I like this very much. My home is a haven and a retreat for me. While I understand the concept of it not being mere things I cannot say that. My things are very much a part of what makes my little farm on the hill, home. They reflect who I am and what makes me happy. Let me give examples to explain.

My flower gardens are important to me, they welcome me home and welcome the wildlife that I enjoy so much.

All of the photos of family and friends scattered about. They remind me of special times spent with people I love so much.

My grandmothers chest. Yes it is a very valuable antique that was an antique when she brought it to Iowa in the 20's. BUT, it is valuable to me because it was HERS. It always reminds me of her. She was a seamstress and stored fabric in it. Even if I could afford to buy a chest exactly like it, it wouldn't mean a fraction of what this one means to me.

Pieces of artwork and antiques here and there all over the house remind me of special times and special people.

My big comfy leather sofa that is a wonderful place to curl up with two little boys to watch movies.

My bed and favourite reading chair in my bedroom.

Now, while none of these items are more important to me than family, friends and the love shared..... they do reflect back to me the very spirit of my home.

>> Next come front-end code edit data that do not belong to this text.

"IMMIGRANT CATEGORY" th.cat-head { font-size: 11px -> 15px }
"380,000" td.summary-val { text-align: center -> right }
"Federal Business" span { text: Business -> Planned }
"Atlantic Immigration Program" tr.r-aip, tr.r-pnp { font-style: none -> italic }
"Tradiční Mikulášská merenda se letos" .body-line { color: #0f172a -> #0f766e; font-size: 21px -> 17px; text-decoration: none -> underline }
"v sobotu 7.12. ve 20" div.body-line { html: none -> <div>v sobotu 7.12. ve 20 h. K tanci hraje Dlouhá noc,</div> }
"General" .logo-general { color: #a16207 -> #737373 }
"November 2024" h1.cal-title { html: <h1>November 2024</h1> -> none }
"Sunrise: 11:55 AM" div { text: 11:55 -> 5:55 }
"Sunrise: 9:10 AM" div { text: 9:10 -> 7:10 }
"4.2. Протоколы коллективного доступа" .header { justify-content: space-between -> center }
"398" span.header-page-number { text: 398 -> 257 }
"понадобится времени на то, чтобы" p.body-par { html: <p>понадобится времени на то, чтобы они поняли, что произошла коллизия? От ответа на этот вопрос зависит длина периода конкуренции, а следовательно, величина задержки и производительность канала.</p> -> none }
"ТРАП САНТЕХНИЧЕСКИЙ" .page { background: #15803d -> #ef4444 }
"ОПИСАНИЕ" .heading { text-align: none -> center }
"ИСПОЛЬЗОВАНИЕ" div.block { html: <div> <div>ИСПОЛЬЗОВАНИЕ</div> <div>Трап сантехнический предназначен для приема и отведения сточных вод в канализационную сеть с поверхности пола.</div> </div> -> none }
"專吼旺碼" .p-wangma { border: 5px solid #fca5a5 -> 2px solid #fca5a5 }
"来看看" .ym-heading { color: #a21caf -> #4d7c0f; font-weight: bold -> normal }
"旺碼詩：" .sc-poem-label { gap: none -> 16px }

They are items that have been collected over time, things that have come to symbolize what my home is. With all certainty I know that if a tornado blazed over my hill and took everything with it, my home would still exist, but there would be a sense of loss for all of the items that are there. Rather like some people view a slave's collar or a wedding ring. Not the essense of the relationship but an important symbol of its existance.

I hope I made sense....




vagabondduo -> RE: What is Home to you? (7/10/2007 8:38:03 AM)

Home has taken on a new meaning recently.  I moved in with Gary and he lives in a motor home full time.  The most interesting change in the move was giving up things, those things we carry with us wherever we go.  I discovered that many of those things owned us rather than we owning the things.  Moving from my 3 bedroom house to a 42 foot motor home meant that much sorting out had to be done.  Each thing had to be reevaluated as to its importance in our lives. 

This sorting out was more difficult for Gary than it was for me as he's a packrat, however, even he saw the need to downsize to make room for me.  Many items lost their sentimental value when it came to finding a space in which to put it.  He is fortunate in that he has a garage and basement where he could put some of the items we can no longer keep with us at all times. 

Our lifestyle means that when we return from vacations, we are returning to a geographical place rather than a physical home as we take our home with us when we travel.  I remember the relief of being home after long vacations in the past.  However, we still feel that sense of coming home in that the view we're accustomed to can be seen out our windows again.  Neither of us is really a traveler even though we live in a motor home.  We spend most of our year either in MT on his acreage overlooking a lovely valley or in AZ in an RV park.  In AZ Gary golfs nearly daily, we go to the flea markets, soak in the hot springs, and bicycle.  In MT we're busy mowing grass, gardening, trimming trees, and other homeowner type activities. 

Wherever we are, we are always home.  In the evening the door is closed.  We sit together in the same room surfing the internet, making dinner, or playing cribbage.  It is our sanctuary, our little private space.  It's a time and place to cuddle and renew the reasons we are together. 




jaunty1 -> RE: What is Home to you? (7/10/2007 8:56:25 AM)

Home is melissa. If she is there; then I am home.